Abstract

Proteins are large molecules indispensable for the existence and proper functioning of biological organisms. They perform a wide array of functions including catalysis, structure formation, transport, body defense, etc. Understanding the functions of proteins is a fundamental problem in the discovery of drugs to treat various diseases. The structure of a protein can be determined by physical methods which are slow and expensive but owing to the dramatic increase in the numbers of proteins sent to the public data bank during the last few years, it is highly desirable to develop some rapid and effective computational methods to predict the structure of new proteins so as to expedite the process of deducing their function. All the structure prediction methods basically rely on the idea that there is a correlation between residue sequence and structure. The primary structure is unique for each protein and it is generally accepted that a protein’s primary structure is enough to determine its folding process to secondary, tertiary and quaternary structure. Despite recent efforts to develop automated protein structure determination protocols, structural genomic projects are slow in generating fold assignments for complete proteomes, and spatial structures remain unknown for many protein families. Alternative cheap and fast methods to assign folds using prediction algorithms continue to provide valuable structural information for many proteins.
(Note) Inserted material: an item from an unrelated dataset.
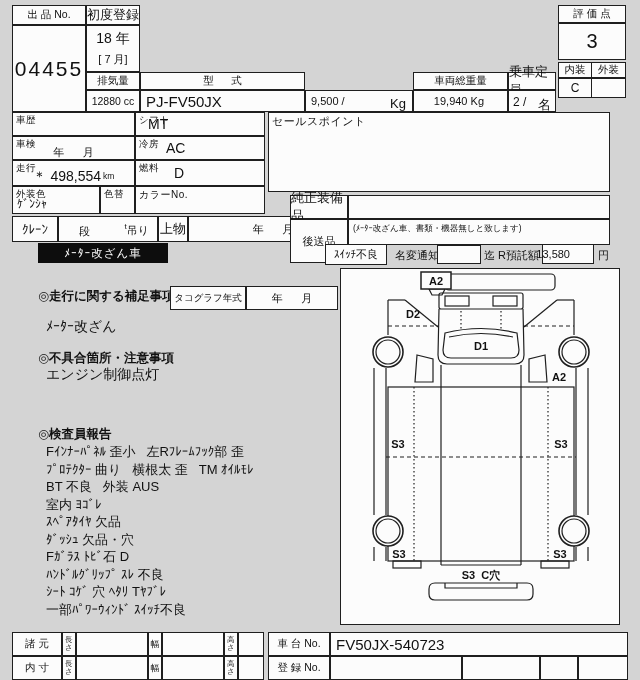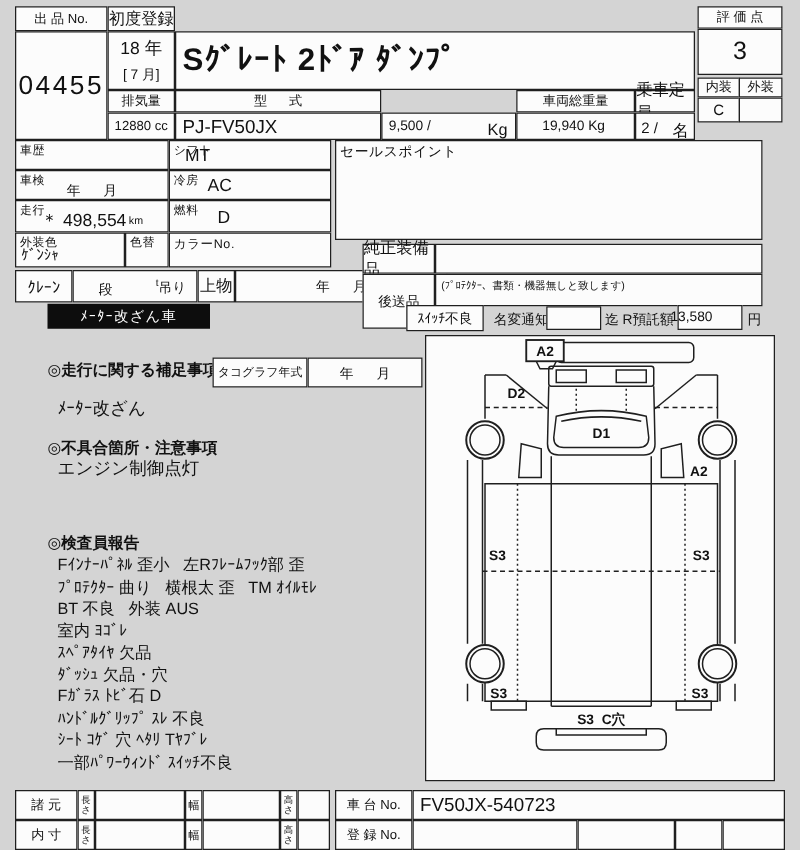"Sｸﾞﾚｰﾄ 2ﾄﾞｱ ﾀﾞﾝﾌﾟ" div.c { html: <div>Sｸﾞﾚｰﾄ 2ﾄﾞｱ ﾀﾞﾝﾌﾟ</div> -> none }
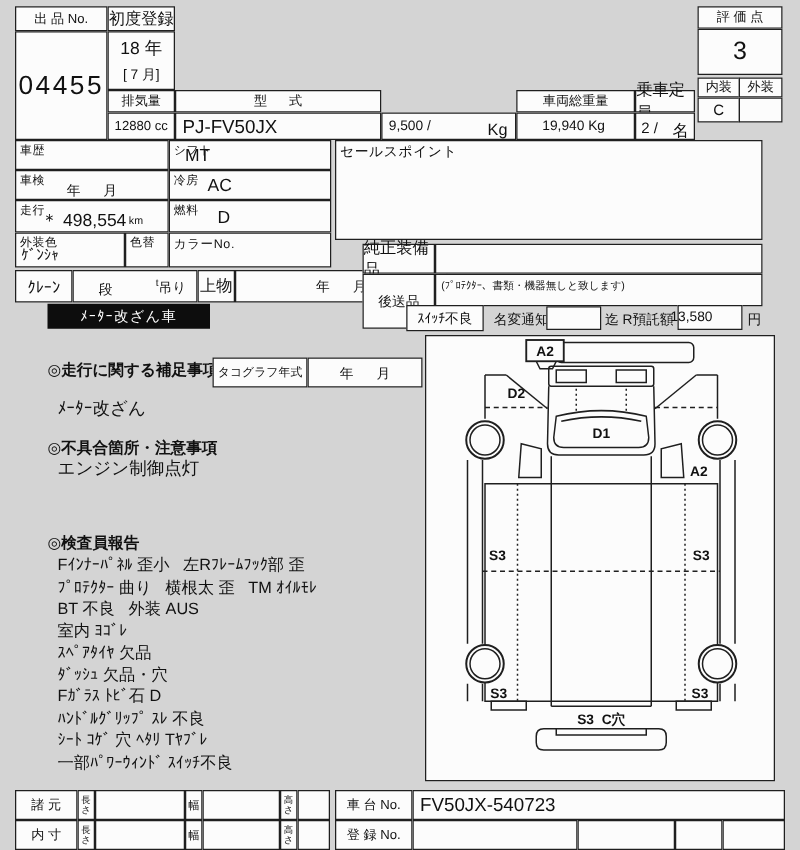"(ﾌﾟﾛﾃｸﾀｰ、書類・機器無しと致します)" span.t { text: ﾌﾟﾛﾃｸﾀｰ -> ﾒｰﾀｰ改ざん車 }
Protein structure determination and prediction has been a focal research subject in life sciences due to the importance of protein structure in understanding the biological and chemical activities of organisms/cell. This review comprehends the various recent advanced methods for protein structure predictions such as a two-stage method for assigning residues one of the three secondary structure states, prediction of homo-oligomeric proteins based on nearest neighbour algorithm, sequence–based hidden markov model, practical ab initio methods aimed at finding the native structure of the protein by simulating the biological process of protein folding, and metapredictors based on consensus form multiple methods.

Key words: Structure prediction, data classification, Hidden Markov model, homo-oligomeric proteins, nearest neighbour algorithm, twilight zone sequences.